The result should be an exact copy of the data, free of pictures.

*** Opening EXERCISE MATERIAL ***

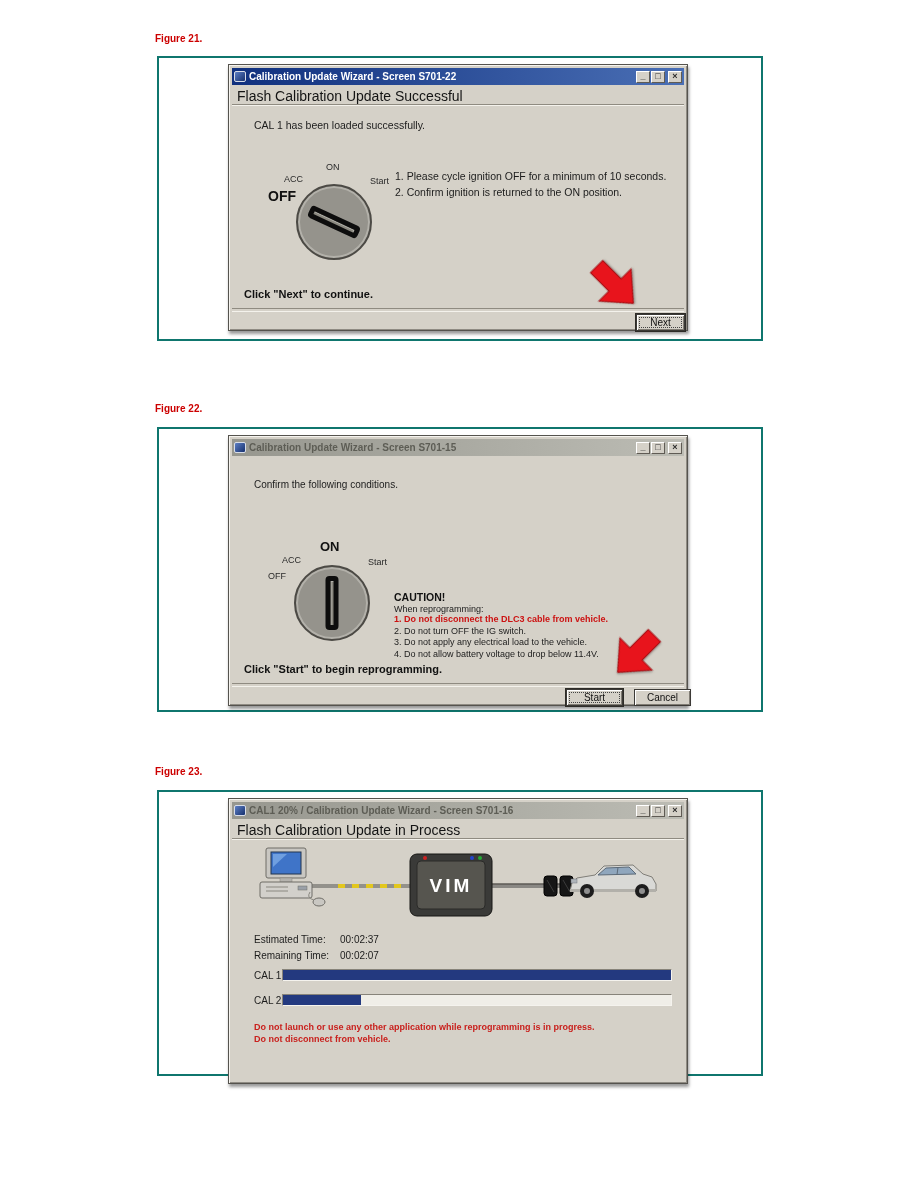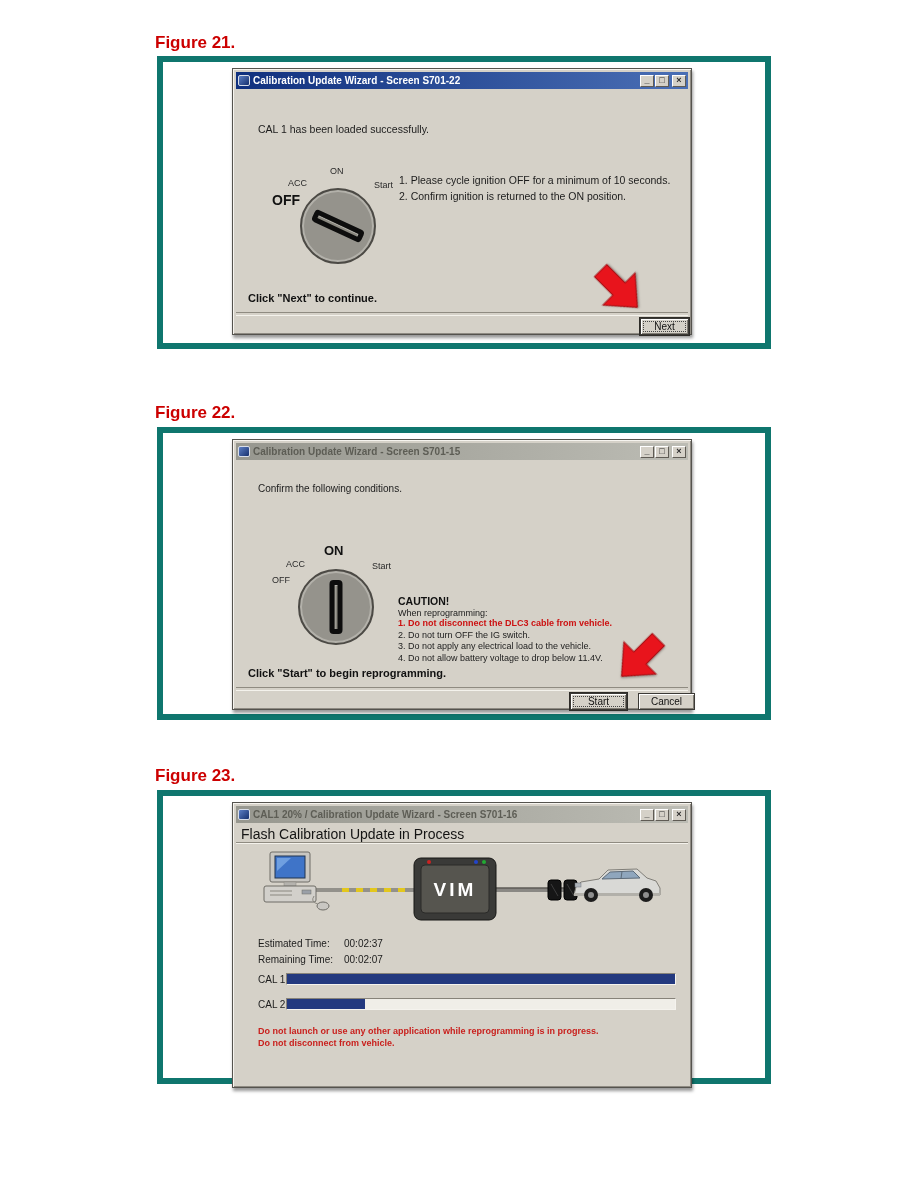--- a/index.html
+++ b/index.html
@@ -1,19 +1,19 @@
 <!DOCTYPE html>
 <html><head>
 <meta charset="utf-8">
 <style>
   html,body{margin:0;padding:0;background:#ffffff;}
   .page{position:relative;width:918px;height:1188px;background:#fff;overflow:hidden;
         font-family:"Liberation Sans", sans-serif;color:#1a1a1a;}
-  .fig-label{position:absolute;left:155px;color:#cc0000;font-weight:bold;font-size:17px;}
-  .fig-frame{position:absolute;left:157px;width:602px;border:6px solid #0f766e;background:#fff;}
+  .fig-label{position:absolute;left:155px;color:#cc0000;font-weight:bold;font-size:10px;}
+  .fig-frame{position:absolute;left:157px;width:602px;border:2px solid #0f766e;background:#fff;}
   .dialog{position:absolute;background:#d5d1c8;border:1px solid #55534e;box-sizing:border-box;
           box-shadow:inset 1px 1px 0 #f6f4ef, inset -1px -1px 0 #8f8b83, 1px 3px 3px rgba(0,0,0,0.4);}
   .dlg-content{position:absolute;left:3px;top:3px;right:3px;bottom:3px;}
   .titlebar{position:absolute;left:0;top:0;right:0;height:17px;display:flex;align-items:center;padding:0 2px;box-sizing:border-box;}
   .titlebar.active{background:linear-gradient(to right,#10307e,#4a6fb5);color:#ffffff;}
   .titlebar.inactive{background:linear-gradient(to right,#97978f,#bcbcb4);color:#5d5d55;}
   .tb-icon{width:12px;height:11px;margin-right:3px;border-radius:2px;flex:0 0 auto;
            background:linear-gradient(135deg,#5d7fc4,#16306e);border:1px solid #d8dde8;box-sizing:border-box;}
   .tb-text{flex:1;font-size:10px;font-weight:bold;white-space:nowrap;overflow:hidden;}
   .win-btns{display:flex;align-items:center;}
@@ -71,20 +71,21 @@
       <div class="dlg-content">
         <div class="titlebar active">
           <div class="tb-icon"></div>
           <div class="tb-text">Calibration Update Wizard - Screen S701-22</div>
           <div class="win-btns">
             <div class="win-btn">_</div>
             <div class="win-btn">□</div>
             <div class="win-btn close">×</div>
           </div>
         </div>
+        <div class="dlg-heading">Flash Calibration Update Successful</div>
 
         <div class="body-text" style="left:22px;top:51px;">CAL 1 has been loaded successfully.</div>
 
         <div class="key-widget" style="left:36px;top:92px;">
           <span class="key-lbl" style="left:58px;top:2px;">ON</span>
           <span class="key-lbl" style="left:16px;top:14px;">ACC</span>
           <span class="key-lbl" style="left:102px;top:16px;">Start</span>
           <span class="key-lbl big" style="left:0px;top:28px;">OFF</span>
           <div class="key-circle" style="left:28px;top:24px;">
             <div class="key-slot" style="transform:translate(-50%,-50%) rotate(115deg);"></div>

*** Closing EXERCISE MATERIAL ***

#### WRITTEN RESPONSE
--- a/index.html
+++ b/index.html
@@ -1,19 +1,19 @@
 <!DOCTYPE html>
 <html><head>
 <meta charset="utf-8">
 <style>
   html,body{margin:0;padding:0;background:#ffffff;}
   .page{position:relative;width:918px;height:1188px;background:#fff;overflow:hidden;
         font-family:"Liberation Sans", sans-serif;color:#1a1a1a;}
-  .fig-label{position:absolute;left:155px;color:#cc0000;font-weight:bold;font-size:17px;}
-  .fig-frame{position:absolute;left:157px;width:602px;border:6px solid #0f766e;background:#fff;}
+  .fig-label{position:absolute;left:155px;color:#cc0000;font-weight:bold;font-size:10px;}
+  .fig-frame{position:absolute;left:157px;width:602px;border:2px solid #0f766e;background:#fff;}
   .dialog{position:absolute;background:#d5d1c8;border:1px solid #55534e;box-sizing:border-box;
           box-shadow:inset 1px 1px 0 #f6f4ef, inset -1px -1px 0 #8f8b83, 1px 3px 3px rgba(0,0,0,0.4);}
   .dlg-content{position:absolute;left:3px;top:3px;right:3px;bottom:3px;}
   .titlebar{position:absolute;left:0;top:0;right:0;height:17px;display:flex;align-items:center;padding:0 2px;box-sizing:border-box;}
   .titlebar.active{background:linear-gradient(to right,#10307e,#4a6fb5);color:#ffffff;}
   .titlebar.inactive{background:linear-gradient(to right,#97978f,#bcbcb4);color:#5d5d55;}
   .tb-icon{width:12px;height:11px;margin-right:3px;border-radius:2px;flex:0 0 auto;
            background:linear-gradient(135deg,#5d7fc4,#16306e);border:1px solid #d8dde8;box-sizing:border-box;}
   .tb-text{flex:1;font-size:10px;font-weight:bold;white-space:nowrap;overflow:hidden;}
   .win-btns{display:flex;align-items:center;}
@@ -71,20 +71,21 @@
       <div class="dlg-content">
         <div class="titlebar active">
           <div class="tb-icon"></div>
           <div class="tb-text">Calibration Update Wizard - Screen S701-22</div>
           <div class="win-btns">
             <div class="win-btn">_</div>
             <div class="win-btn">□</div>
             <div class="win-btn close">×</div>
           </div>
         </div>
+        <div class="dlg-heading">Flash Calibration Update Successful</div>
 
         <div class="body-text" style="left:22px;top:51px;">CAL 1 has been loaded successfully.</div>
 
         <div class="key-widget" style="left:36px;top:92px;">
           <span class="key-lbl" style="left:58px;top:2px;">ON</span>
           <span class="key-lbl" style="left:16px;top:14px;">ACC</span>
           <span class="key-lbl" style="left:102px;top:16px;">Start</span>
           <span class="key-lbl big" style="left:0px;top:28px;">OFF</span>
           <div class="key-circle" style="left:28px;top:24px;">
             <div class="key-slot" style="transform:translate(-50%,-50%) rotate(115deg);"></div>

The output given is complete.